The highest concentrations of microplastics were found around Base Camp, where climbers and trekkers spend the most time. The fibres were most likely to have come from the clothing, tents and ropes used by mountaineers, the scientists said. Other recent discoveries of microplastic pollution in remote parts of the Swiss Alps and French Pyrenees indicate the particles can also be carried by the wind from further afield.

“It really surprised me to find microplastics in every single snow sample I analysed,” said Imogen Napper, at the University of Plymouth, who led the new research. “Mount Everest is somewhere I have always considered remote and pristine. To know we are polluting near the top of the tallest mountain is a real eye-opener.”

“With microplastics so ubiquitous in our environment, it’s time to focus on appropriate environmental solutions,” she said. “We need to protect and care for our planet.”

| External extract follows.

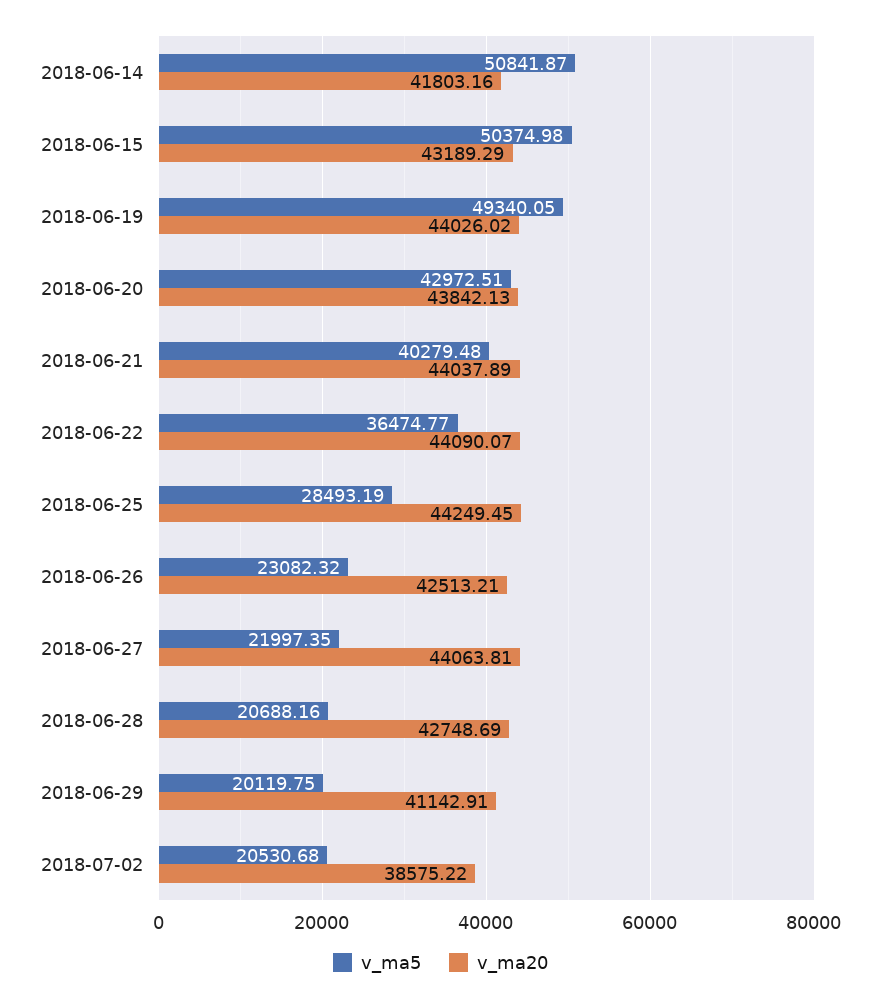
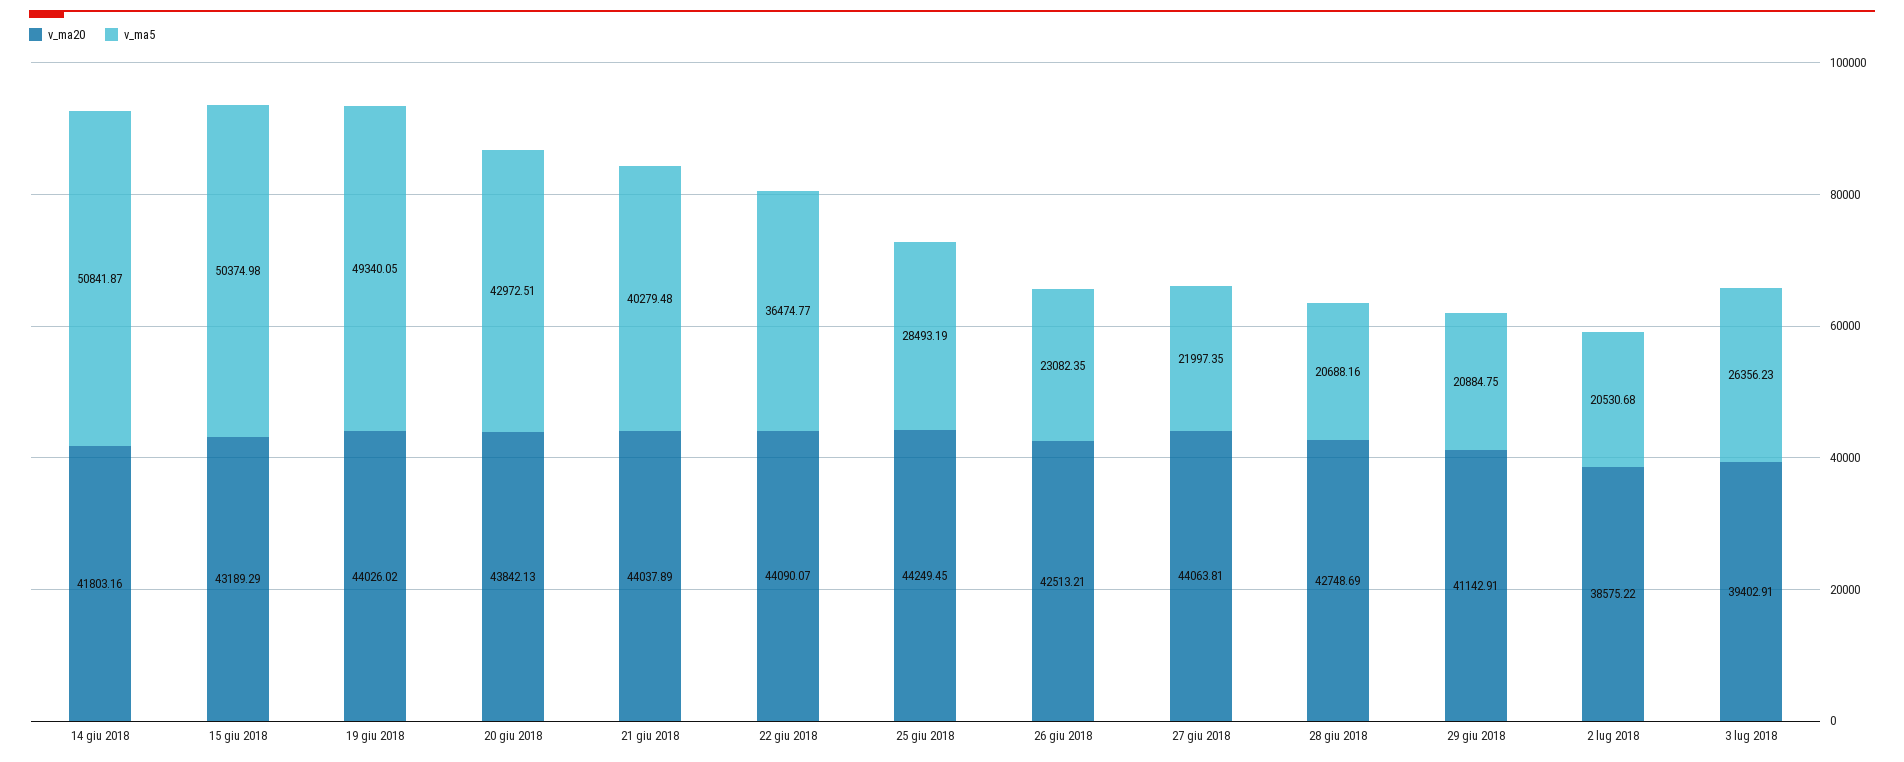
v_ma5, 2018-06-26: 23082.32 -> 23082.35
v_ma5, 2018-06-29: 20119.75 -> 20884.75
v_ma20, 3 lug 2018: none -> 39402.91
v_ma5, 3 lug 2018: none -> 26356.23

Reducing, reusing and recycling larger items of plastic waste is important, Napper said, as they can be broken down into microplastics when discarded into the environment. But many microplastics are shed from clothing made from synthetic fabrics, and she said a focus on better fabrics was needed, as well as using natural fibres such as cotton when possible.

Millions of tonnes of plastic are lost into the environment every year. It can contain toxic additives and carry harmful microbes and is known to injure wildlife that mistake it for food.

People also consume microplastics via food and water, and breathe them in, although the health impact is not yet known.

There have been longstanding concerns about litter on Everest, which was climbed by at least 880 people in 2019. But the new study is the first to assess microplastic pollution, which is less than 5mm in size and therefore too small to be picked up.

The study, published in the journal One Earth, analysed samples collected by a National Geographic expedition in 2019. The scientists found an average of 30 microplastic particles per litre of water in the snow samples and 119 particles per litre in the most contaminated sample. They also assessed stream water samples from eight locations, but only three had microplastics, perhaps as the streams were able to wash away contamination.

In her previous work, Napper has found that each cycle of a washing machine can release 700,000 microscopic plastic fibres, and that plastic bags that claim to be biodegradable were still intact after three years in the natural environment.